##### Records supplied #####

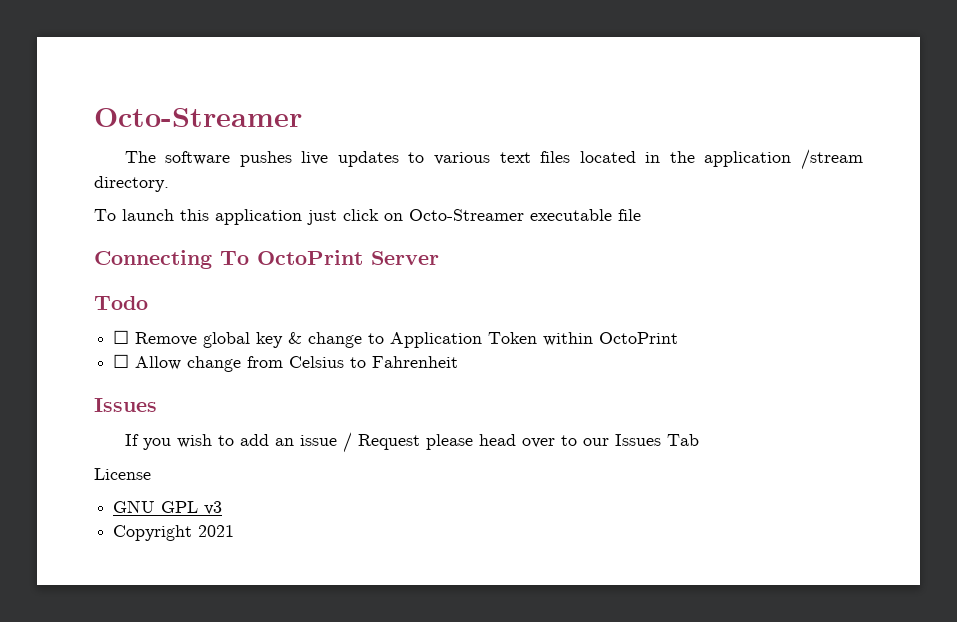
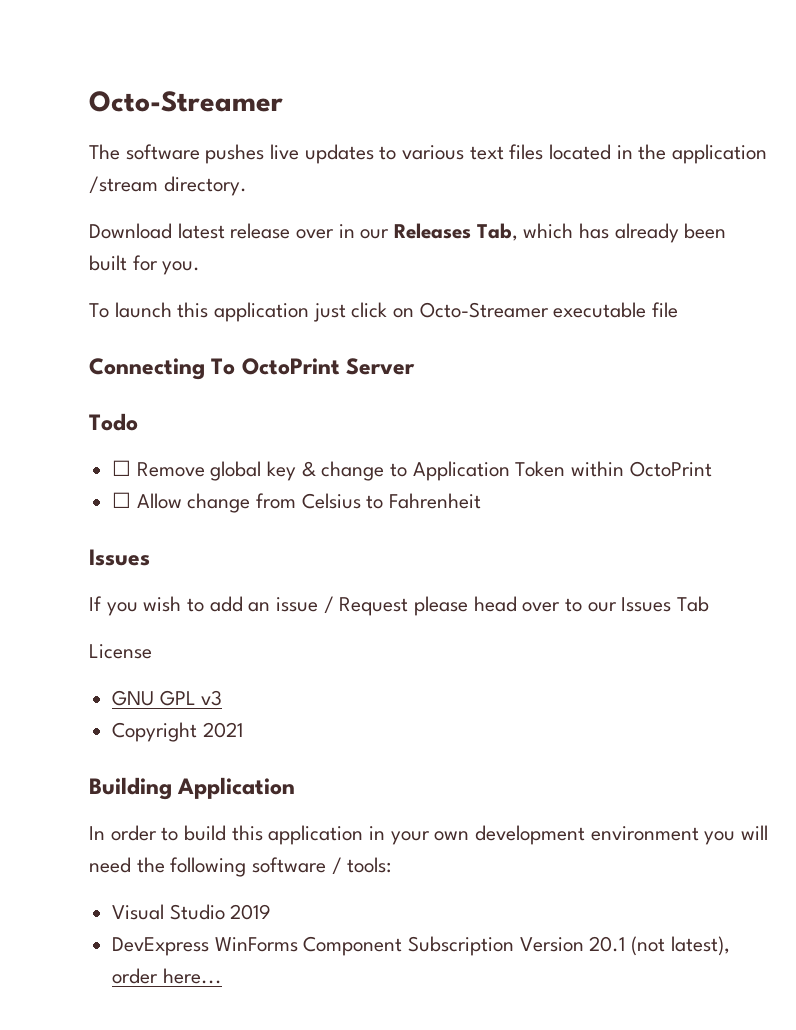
(169, 184) none -> [89,223,727,243] [89,255,201,275] // Download latest release over in our Releases Tab, which has already been built for you.
(235, 531) none -> [89,777,296,800] [89,825,769,845] [89,857,392,877] [112,904,272,920] [112,936,730,956] [112,968,222,984] // Building Application // In order to build this application in your own development environment you will need the following software / tools: // Visual Studio 2019 // DevExpress WinForms Component Subscription Version 20.1 (not latest), order here...

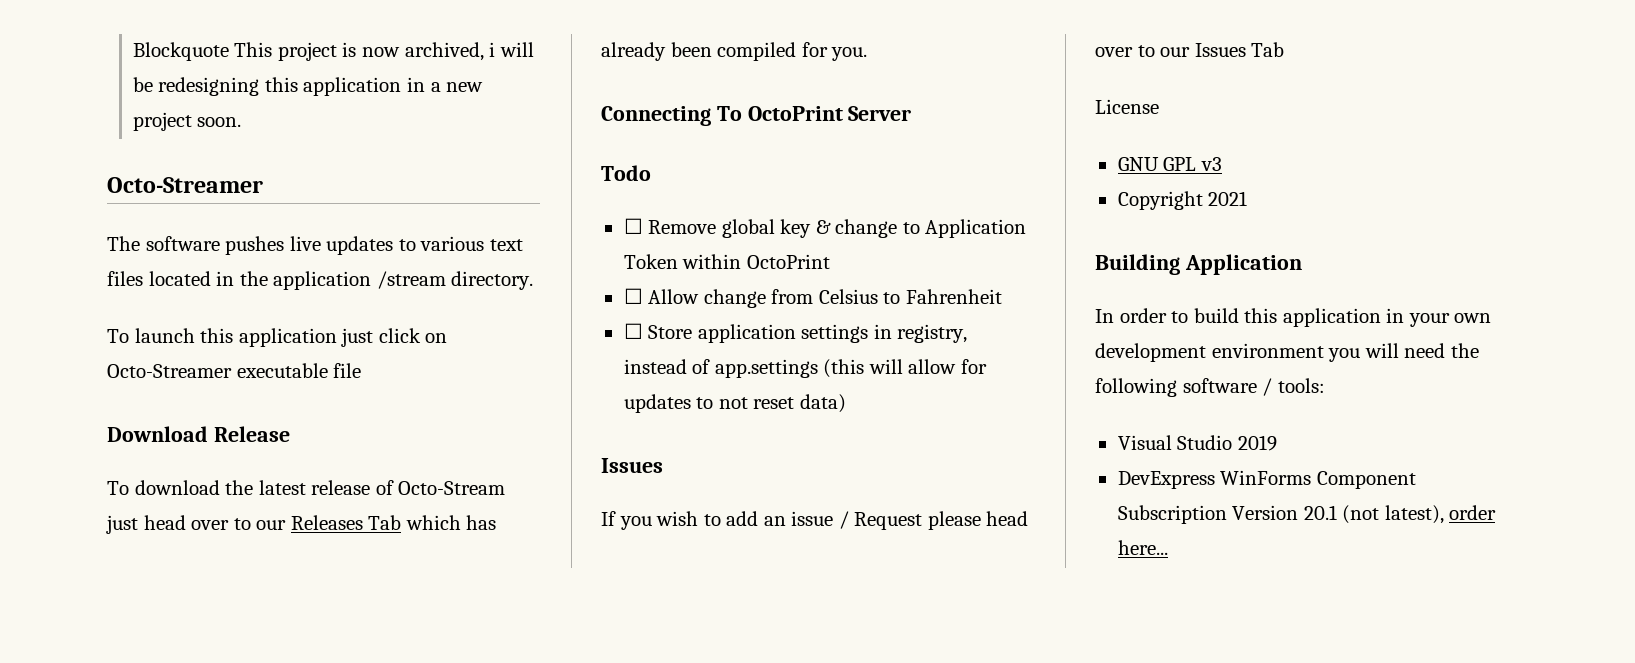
(89, 101) none -> [132,42,534,61] [132,77,484,96] [132,112,242,131] Blockquote This project is now archived, i will be redesigning this application in a new project soon. //
[89,223,727,243] [89,255,201,275] // Download latest release over in our Releases Tab, which has already been built for you. -> (534, 280) none
(679, 310) none -> [107,426,290,442] [107,480,506,495] [106,515,497,534] [601,42,868,61] // Download Release // To download the latest release of Octo-Stream just head over to our Releases Tab which has already been compiled for you.
(482, 501) none -> [623,323,968,343] [623,359,987,378] [623,394,846,413] // ☐ Store application settings in registry, instead of app.settings (this will allow for updates to not reset data)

#####

Return only this span, exactly: the line that contains "(534, 280) none" and all lines after it to the end of the records.

[89,223,727,243] [89,255,201,275] // Download latest release over in our Releases Tab, which has already been built for you. -> (534, 280) none
(679, 310) none -> [107,426,290,442] [107,480,506,495] [106,515,497,534] [601,42,868,61] // Download Release // To download the latest release of Octo-Stream just head over to our Releases Tab which has already been compiled for you.
(482, 501) none -> [623,323,968,343] [623,359,987,378] [623,394,846,413] // ☐ Store application settings in registry, instead of app.settings (this will allow for updates to not reset data)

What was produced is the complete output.